How Mies managed to reach the apparent pinnacle of the Farnsworth House is a voyage documented and retold endlessly, though a focus on his residential oeuvre is nevertheless incomplete. Billed as the first collection of all his houses built in Germany and the United States, this beautifully photographed and carefully documented double issue illuminates the movement from German beginning to glass houses that can be seen as extensions of the high-rises he is known for in his late career. This illumination is aided by all three contributors to this 2G, editor Moisés Puente's house descriptions and essay, Beatriz Colomina's particularly eye-opening essay, and the newly-commissioned photos by Hans-Christian Schink. The latter is marked by bright whites and dark darks, but the contrast helps in giving depth to the shadows and make the less-than-ideal conditions of shoots like the Farnsworth House's gray autumn day become a positive and result in magnificent photos.
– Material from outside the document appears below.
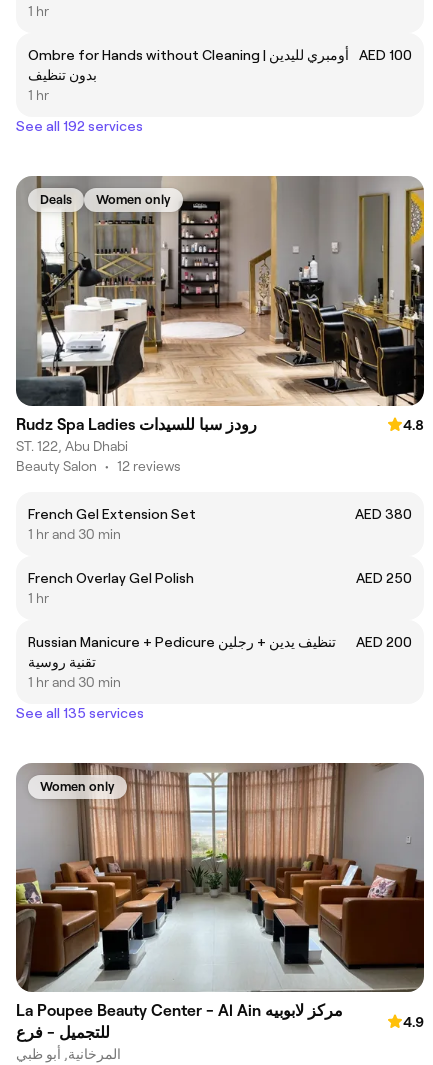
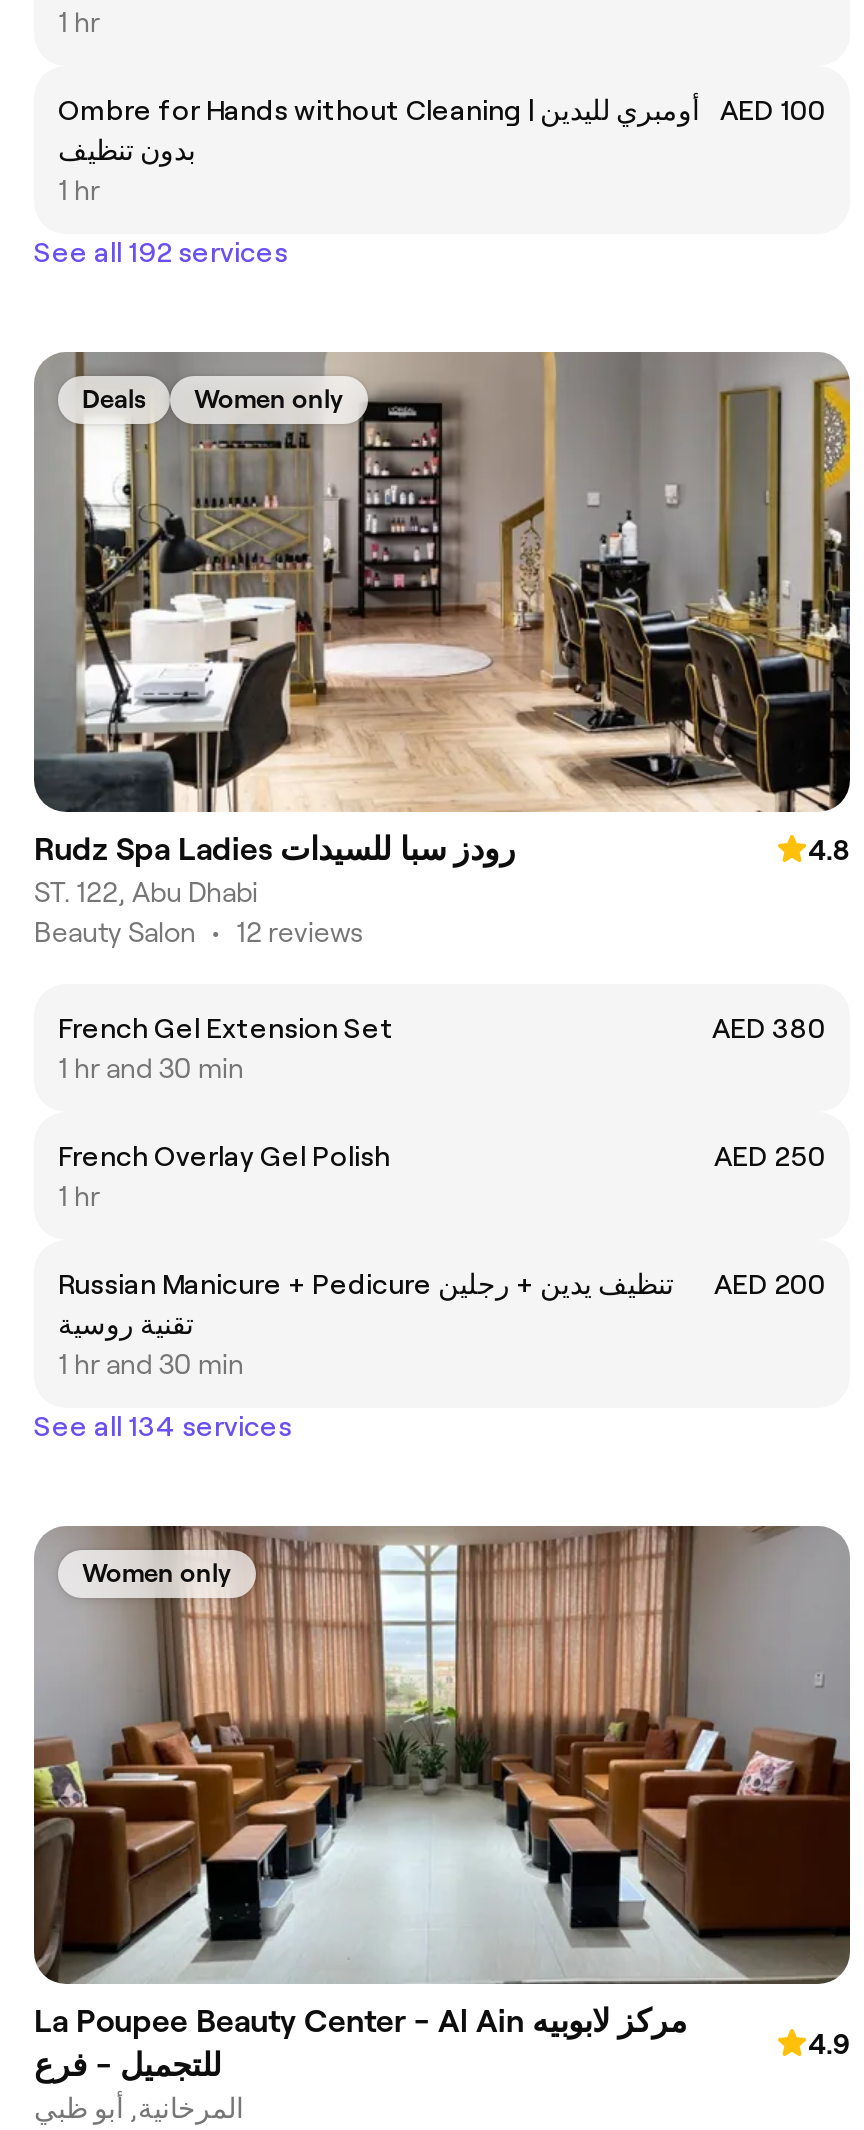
- See all 135 services
+ See all 134 services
Colomina's essay elevates the exhibition projects and competitions of Mies's early years as key to his development as an architect, including the media's role in shaping his perceived identity. Mies did not start as an avant-garde architect, but he skillfully became one via the above and his relationship with art collectors, of which he was one. To have all of Mies's houses in one bound collection -- including unbuilt projects in the magazine's nexus -- is beyond convenient. It is well-crafted and valuable investigation into the continuity (and discontinuity) of the master's architecture as read through the all-important building type of the single-family house.
(As an addendum to this review, I'd like to ask 2G and other publishers who do not tab the first line of flush left, ragged right paragraphs to consider otherwise, or to consider another layout that makes paragraphs more recognizable. On one particular page in this double issue what looks like one big paragraph is in fact three, a fact not apparent when the last line of each paragraph ends close to the right-hand margin. The online equivalent of such a layout can be found at blogs like BLDGBLOG and Subtopia, though I come across such muddled paragraphs far too often in books these days. I don't understand the appeal, minus making the text appear more solid, dense.)